Records for processing: Begin

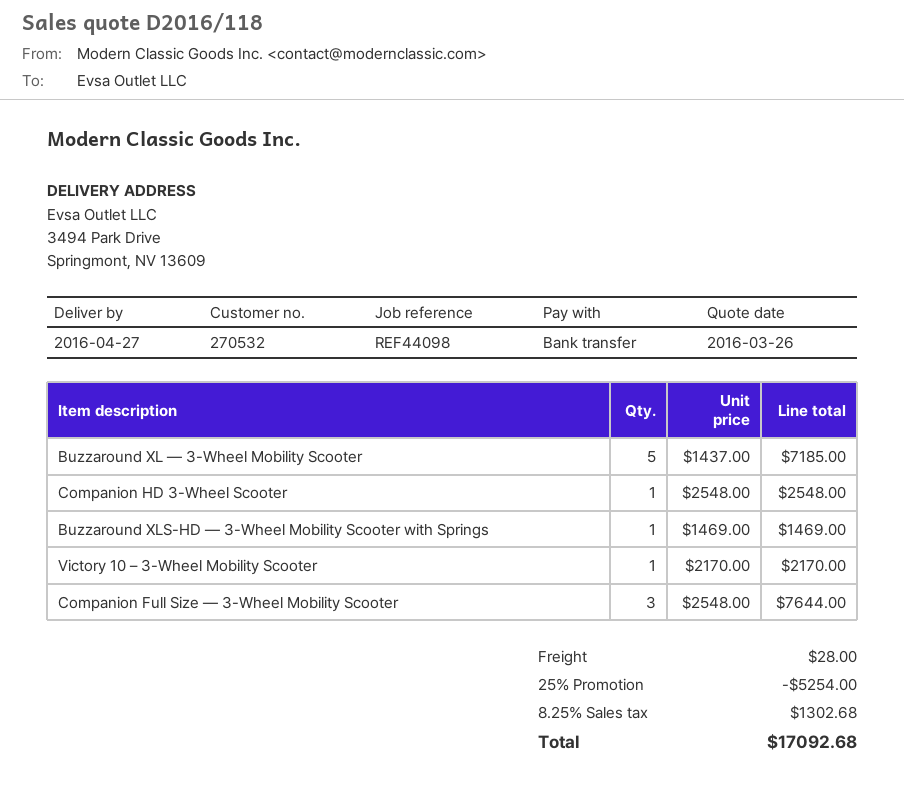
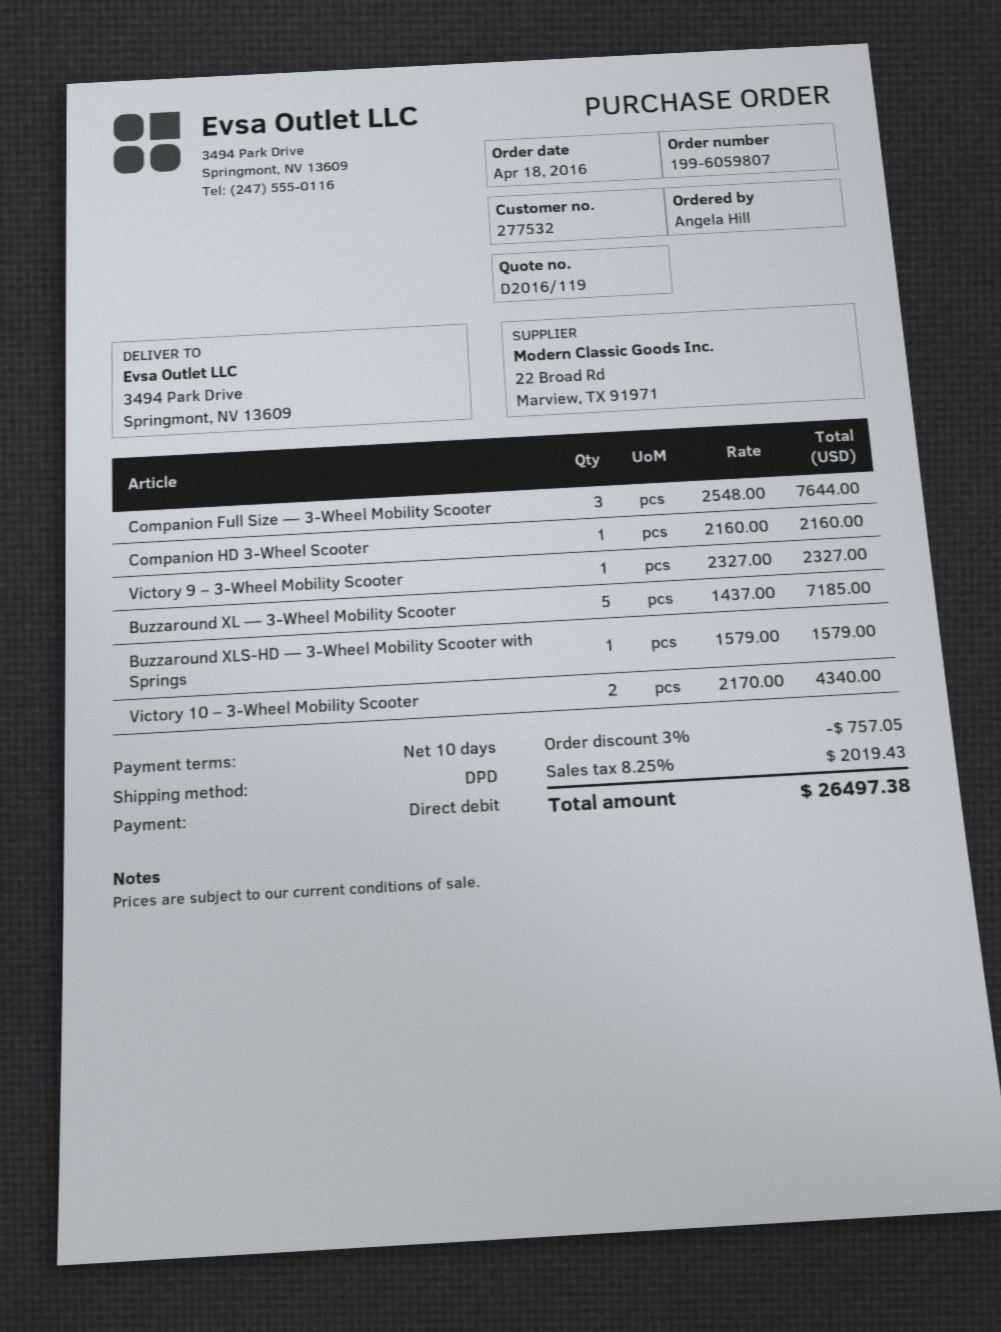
quote number: D2016/118 -> D2016/119
customer number: 270532 -> 277532
payment method: bank transfer -> direct debit
Companion HD 3-Wheel Scooter: 1 x 2548.00 = 2548.00 -> 1 x 2160.00 = 2160.00
Buzzaround XLS-HD — 3-Wheel Mobility Scooter with Springs: 1 x 1469.00 = 1469.00 -> 1 x 1579.00 = 1579.00
Victory 10 – 3-Wheel Mobility Scooter: 1 x 2170.00 = 2170.00 -> 2 x 2170.00 = 4340.00
Victory 9 – 3-Wheel Mobility Scooter: none -> 1 x 2327.00 = 2327.00
discount: 25% = 5254.00 -> 3% = 757.05
shipping: 28.00 -> none
tax: 8.25% = 1302.68 -> 8.25% = 2019.43
total: 17092.68 -> 26497.38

Records for processing: End

§ What to produce
In the material above, find the line with "Victory 9 –"; then retype it and every line after it through the last, exactly as written.

§ Result for this exercise
Victory 9 – 3-Wheel Mobility Scooter: none -> 1 x 2327.00 = 2327.00
discount: 25% = 5254.00 -> 3% = 757.05
shipping: 28.00 -> none
tax: 8.25% = 1302.68 -> 8.25% = 2019.43
total: 17092.68 -> 26497.38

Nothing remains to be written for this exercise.